_Exercise prompt_. If a line of the listing below contains the string "discount", count it, then give the total by itself.

Source information Start Marker

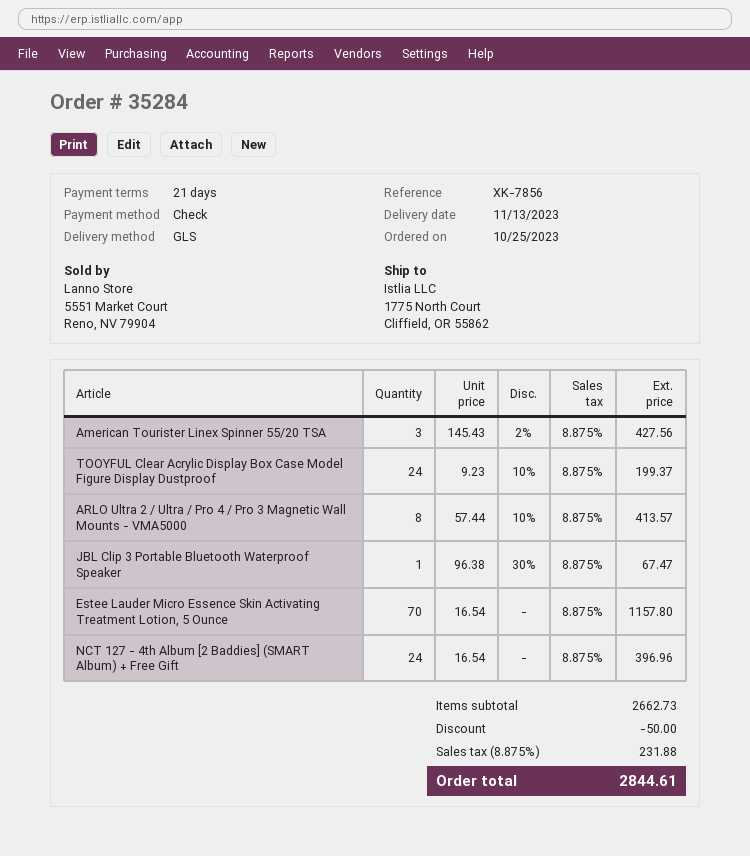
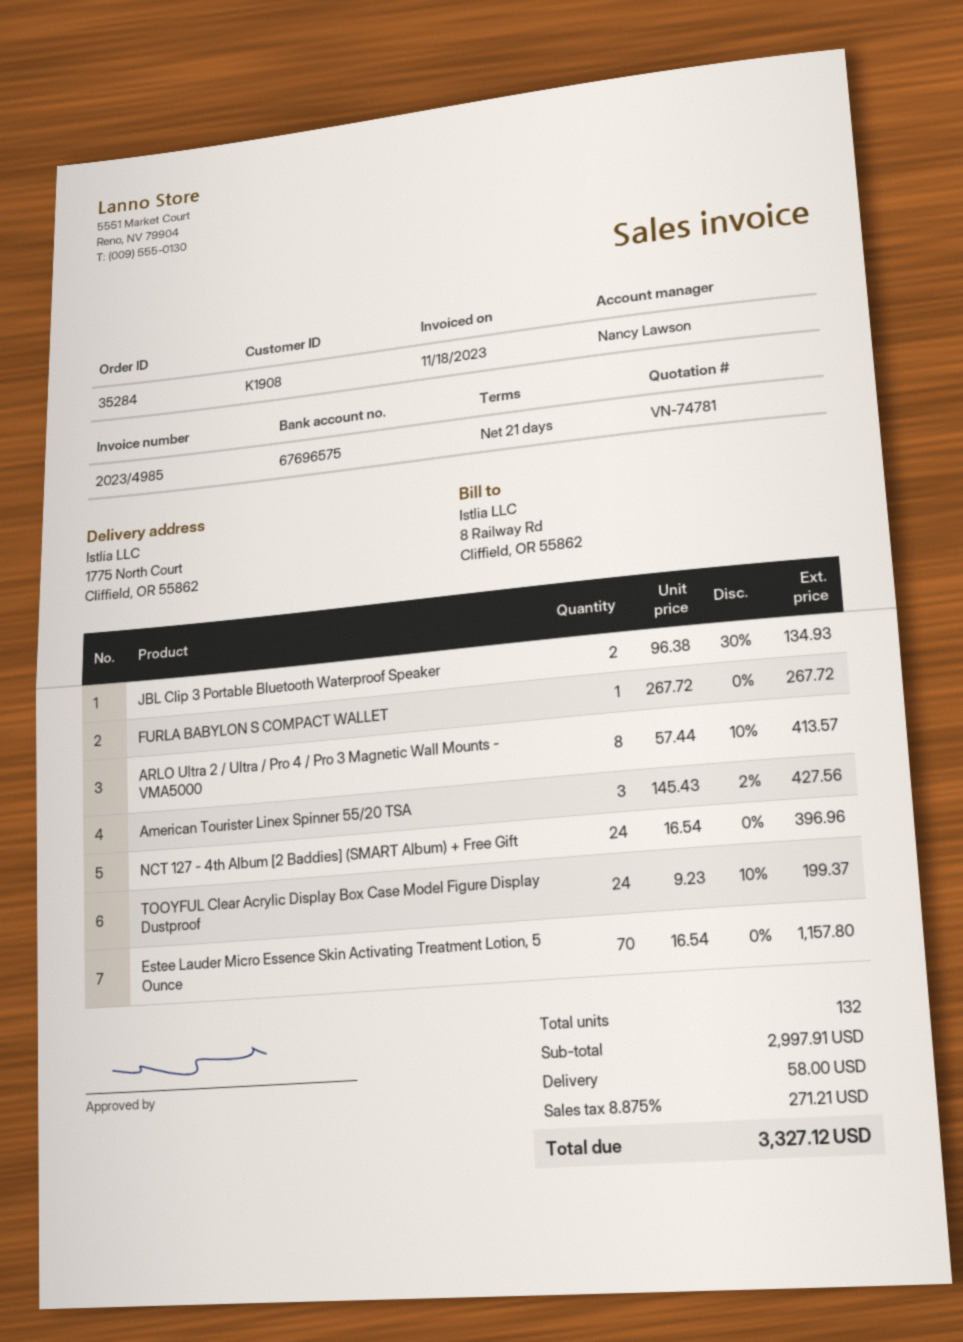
JBL Clip 3 Portable Bluetooth Waterproof Speaker: 1 x 96.38 - 30% = 67.47 -> 2 x 96.38 - 30% = 134.93
FURLA BABYLON S COMPACT WALLET: none -> 1 x 267.72 = 267.72
subtotal: 2662.73 -> 2997.91
discount: 50.00 -> none
shipping: none -> 58.00
tax: 8.875% = 231.88 -> 8.875% = 271.21
total: 2844.61 -> 3327.12

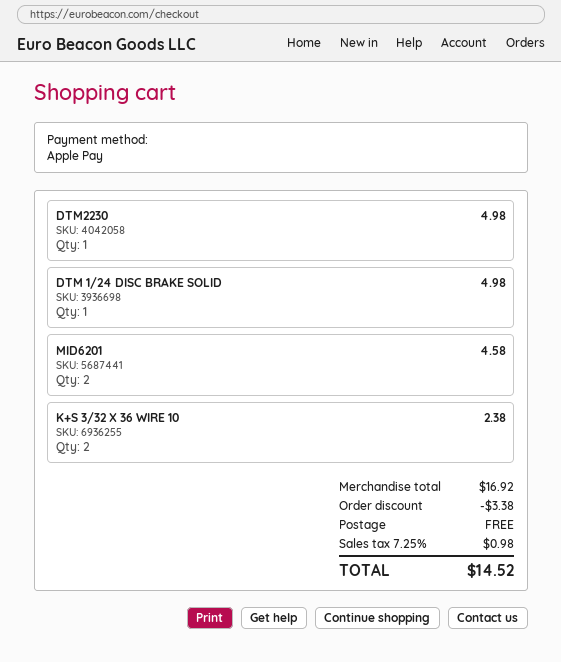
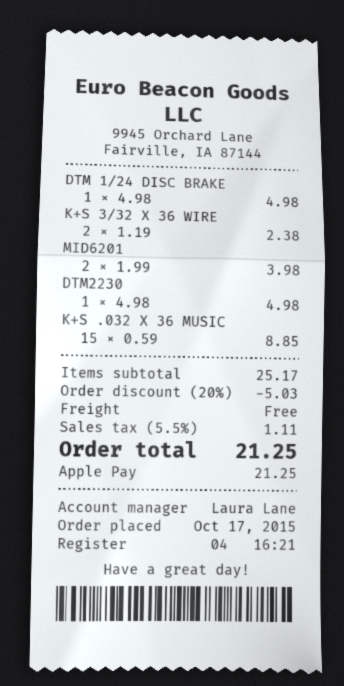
MID6201: 2 for 4.58 -> 2 for 3.98
K+S .032 X 36 MUSIC: none -> 15 for 8.85
subtotal: 16.92 -> 25.17
discount: 3.38 -> 5.03
tax: 7.25% = 0.98 -> 5.5% = 1.11
total: 14.52 -> 21.25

Source information End Marker

_Exercise response_. 2